= INSTRUCTIONS FOR THE TASK =
Line tally for "TUNE": state how many lines of the entries include it, with no other text.
● ● ● ●
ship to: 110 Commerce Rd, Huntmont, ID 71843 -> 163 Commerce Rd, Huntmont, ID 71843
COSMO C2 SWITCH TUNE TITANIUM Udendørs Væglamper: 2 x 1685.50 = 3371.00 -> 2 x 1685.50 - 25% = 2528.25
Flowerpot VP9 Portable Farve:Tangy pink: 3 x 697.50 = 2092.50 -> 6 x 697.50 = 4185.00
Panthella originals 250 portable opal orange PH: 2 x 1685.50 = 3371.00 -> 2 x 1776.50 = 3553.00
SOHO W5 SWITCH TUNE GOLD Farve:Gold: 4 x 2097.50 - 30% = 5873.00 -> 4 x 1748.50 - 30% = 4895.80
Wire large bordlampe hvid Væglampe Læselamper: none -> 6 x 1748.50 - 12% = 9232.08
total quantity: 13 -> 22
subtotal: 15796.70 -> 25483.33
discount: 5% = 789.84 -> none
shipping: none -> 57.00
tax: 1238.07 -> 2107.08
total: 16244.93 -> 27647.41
● ● ● ●
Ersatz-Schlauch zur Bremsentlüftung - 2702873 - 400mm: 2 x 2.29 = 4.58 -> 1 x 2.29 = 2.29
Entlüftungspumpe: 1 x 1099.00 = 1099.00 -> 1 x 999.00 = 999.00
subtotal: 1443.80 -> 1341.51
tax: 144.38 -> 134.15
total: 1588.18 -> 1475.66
● ● ● ●
= RESULT FOR THIS EXERCISE =
2